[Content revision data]

□ □ □ □ □ □ □

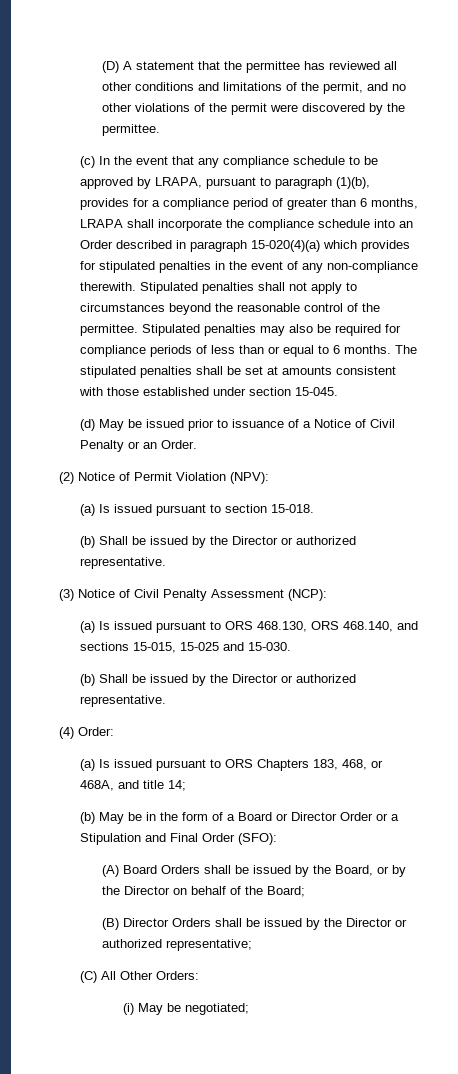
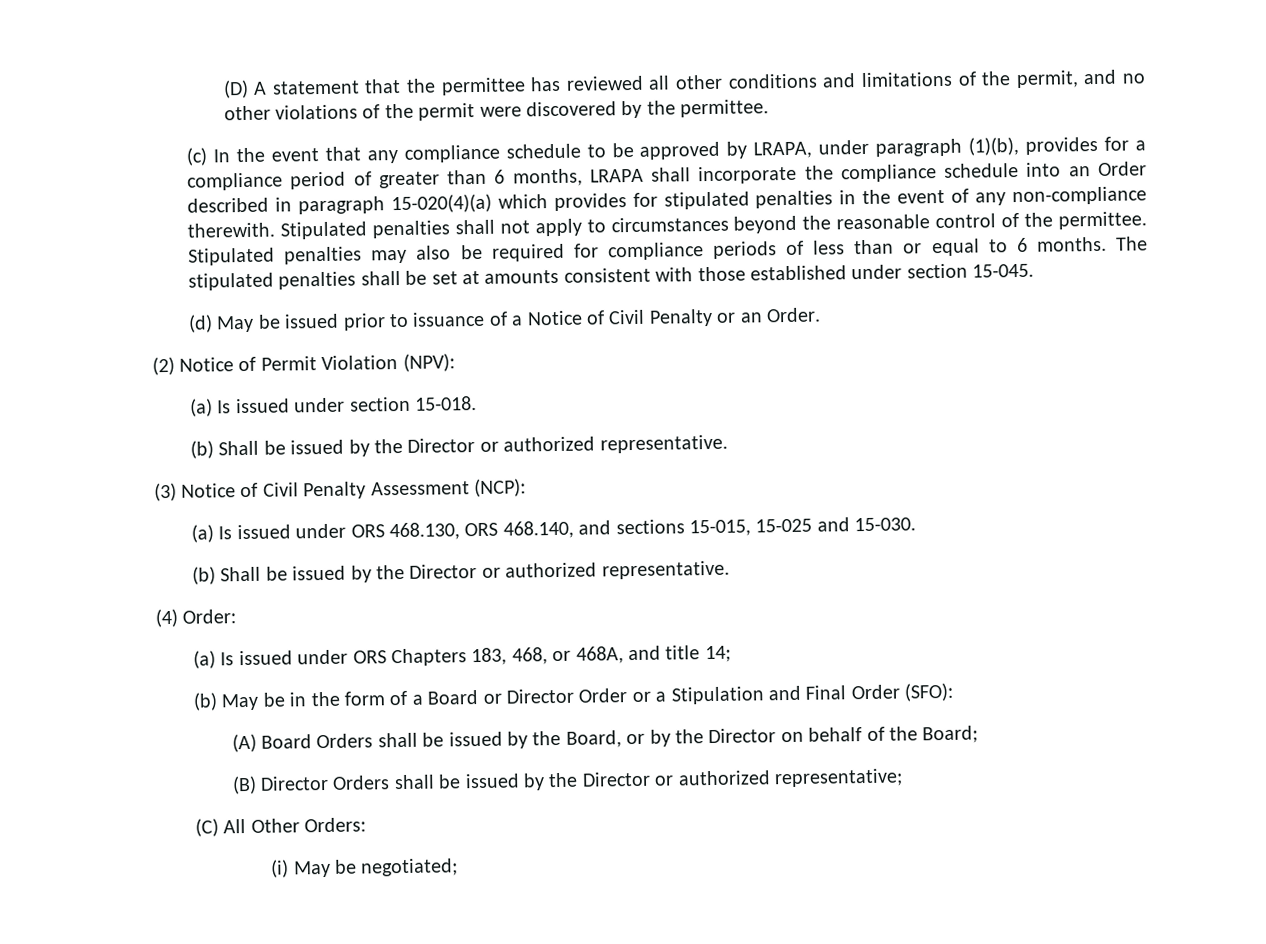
- (c) In the event that any compliance schedule to be approved by LRAPA, pursuant to paragraph (1)(b), provides for a compliance period of greater than 6 months, LRAPA shall incorporate the compliance schedule into an Order described in paragraph 15-020(4)(a) which provides for stipulated penalties in the event of any non-compliance therewith.
+ (c) In the event that any compliance schedule to be approved by LRAPA, under paragraph (1)(b), provides for a compliance period of greater than 6 months, LRAPA shall incorporate the compliance schedule into an Order described in paragraph 15-020(4)(a) which provides for stipulated penalties in the event of any non-compliance therewith.
- (a) Is issued pursuant to section 15-018.
+ (a) Is issued under section 15-018.
- (a) Is issued pursuant to ORS 468.130, ORS 468.140, and sections 15-015, 15-025 and 15-030.
+ (a) Is issued under ORS 468.130, ORS 468.140, and sections 15-015, 15-025 and 15-030.
- (a) Is issued pursuant to ORS Chapters 183, 468, or 468A, and title 14;
+ (a) Is issued under ORS Chapters 183, 468, or 468A, and title 14;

□ □ □ □ □ □ □

> _TASK PROMPT_
Will you restate every entry word for word and omit the images?

> _RESULT OF THE EXERCISE_
- (c) In the event that any compliance schedule to be approved by LRAPA, pursuant to paragraph (1)(b), provides for a compliance period of greater than 6 months, LRAPA shall incorporate the compliance schedule into an Order described in paragraph 15-020(4)(a) which provides for stipulated penalties in the event of any non-compliance therewith.
+ (c) In the event that any compliance schedule to be approved by LRAPA, under paragraph (1)(b), provides for a compliance period of greater than 6 months, LRAPA shall incorporate the compliance schedule into an Order described in paragraph 15-020(4)(a) which provides for stipulated penalties in the event of any non-compliance therewith.
- (a) Is issued pursuant to section 15-018.
+ (a) Is issued under section 15-018.
- (a) Is issued pursuant to ORS 468.130, ORS 468.140, and sections 15-015, 15-025 and 15-030.
+ (a) Is issued under ORS 468.130, ORS 468.140, and sections 15-015, 15-025 and 15-030.
- (a) Is issued pursuant to ORS Chapters 183, 468, or 468A, and title 14;
+ (a) Is issued under ORS Chapters 183, 468, or 468A, and title 14;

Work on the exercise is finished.